How can we move forward?
While all of this sounds scary, and it may seem like people that have left school have missed out on this vital education, there are charities working to address these gaps. One of these is Fumble, an online ‘guide to sex’ which posts blogs and podcasts aiming to demystify topics surrounding relationships, sex, and even mental health. Having this resource allows young people who have left school (as well as those still there!) to re-educate and continue learning.

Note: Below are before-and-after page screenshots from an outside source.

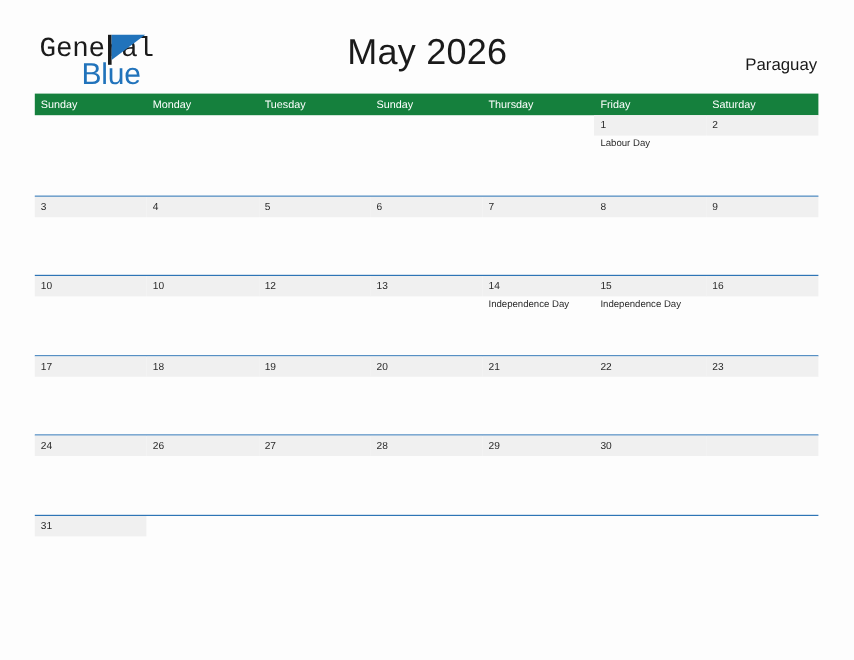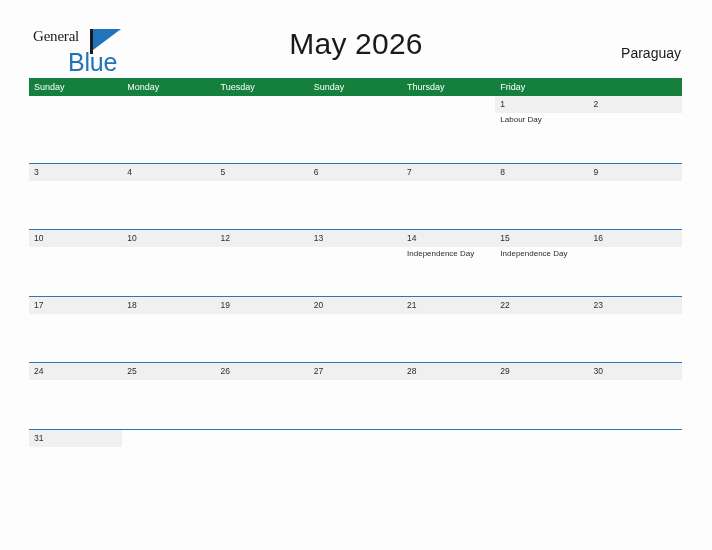"General" .logo-general { font-family: Liberation Serif, serif -> Liberation Mono, monospace; font-size: 15px -> 23px }
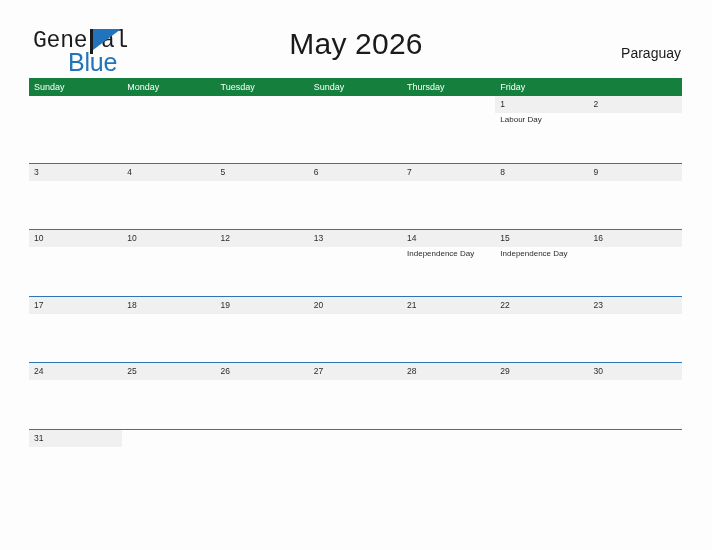"Saturday" div.weekday { html: none -> <div>Saturday</div> }
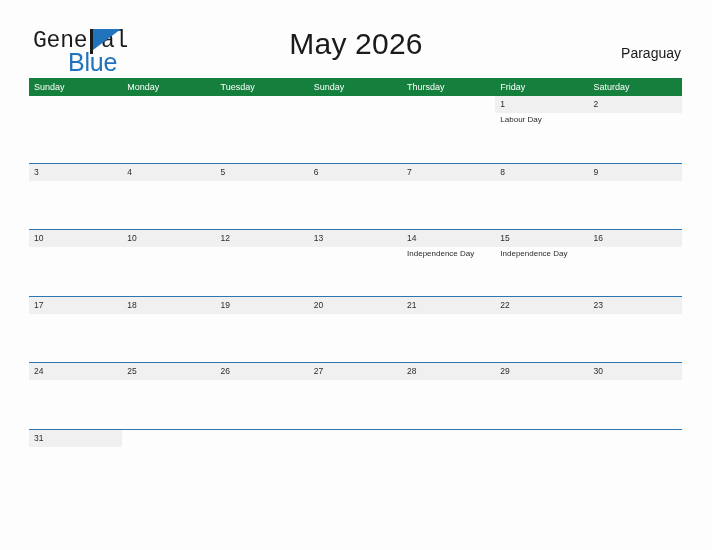"25" div.day { html: <div> <div>25</div> </div> -> none }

Years of ineffective and exclusionary sex education have certainly left their mark on society as a whole, and individuals who grew up with harmful messaging. However, there is still chance for future generations to have more guidance and be shown an inclusive and healthy education. Sex education in schools needs to have a stronger curriculum: one which allows no loopholes for individual institutions to skip subjects they dislike. Every child should receive an education that covers all types of gender and sexuality identity, and one that addresses emergent issues brought up by the world becoming increasingly digital. This is the surest way to end discrimination against those who don’t fall under traditional norms of relationships and lifestyles, and protect young people from consequences of not understanding sex and relationships.